◆ **Extracted material**:
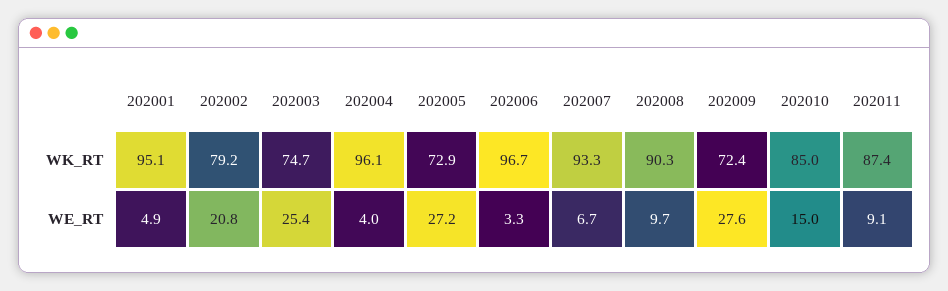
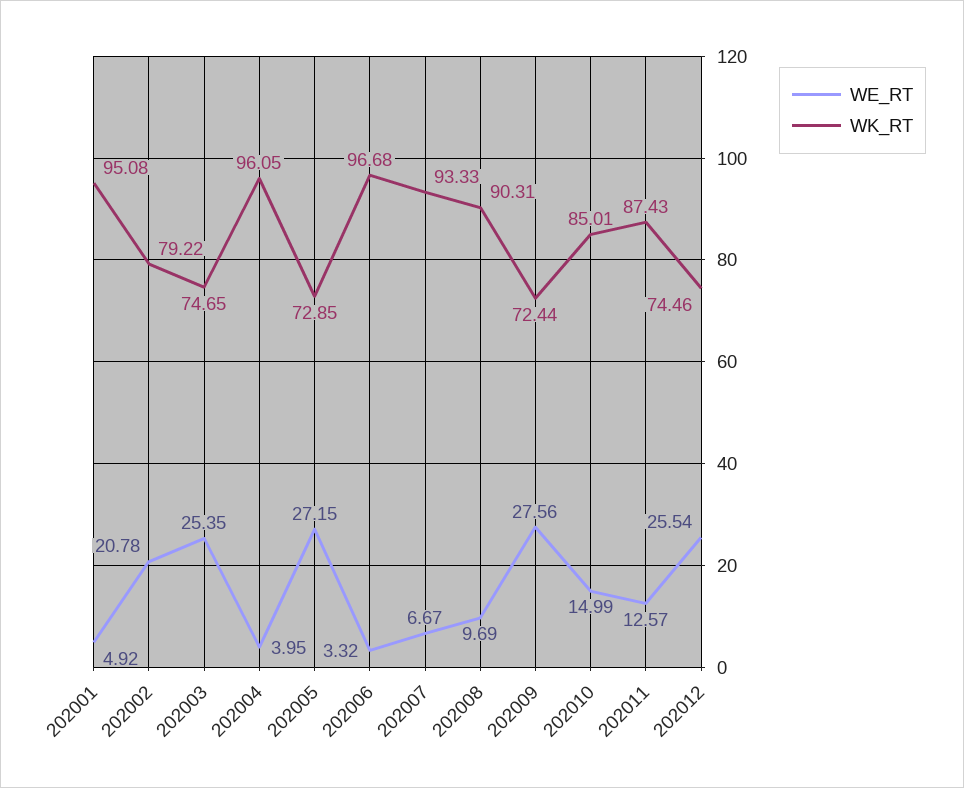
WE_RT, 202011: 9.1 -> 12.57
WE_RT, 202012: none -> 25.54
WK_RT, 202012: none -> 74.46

--

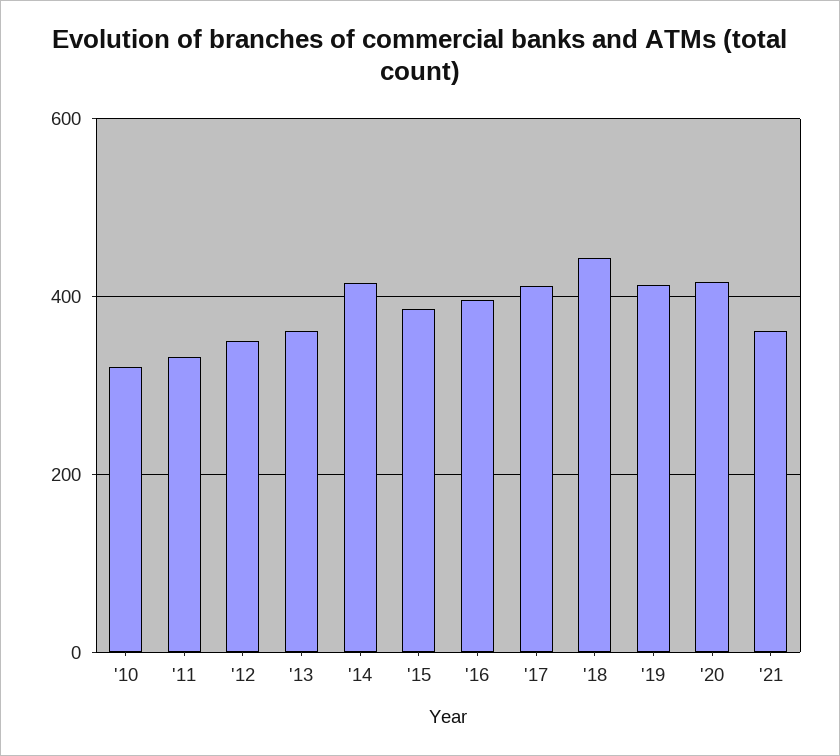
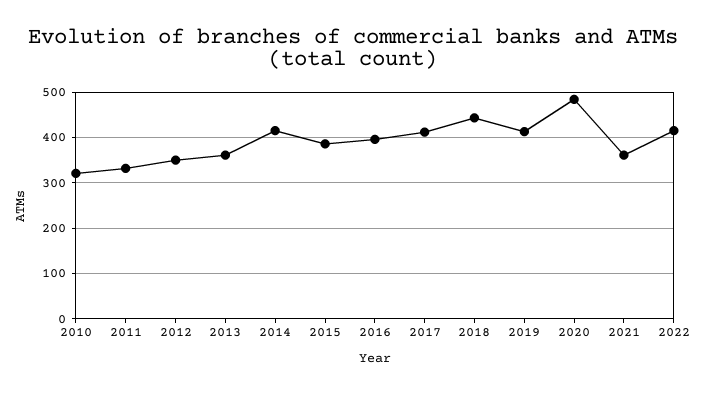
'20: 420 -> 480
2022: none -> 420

◆ **Activity**: Output should match, line for line, the stretch of the material above from the line holding "WE_RT, 202011: 9.1 -> 12.57" through the line holding "WK_RT, 202012: none -> 74.46".

◆ **Written answer**:
WE_RT, 202011: 9.1 -> 12.57
WE_RT, 202012: none -> 25.54
WK_RT, 202012: none -> 74.46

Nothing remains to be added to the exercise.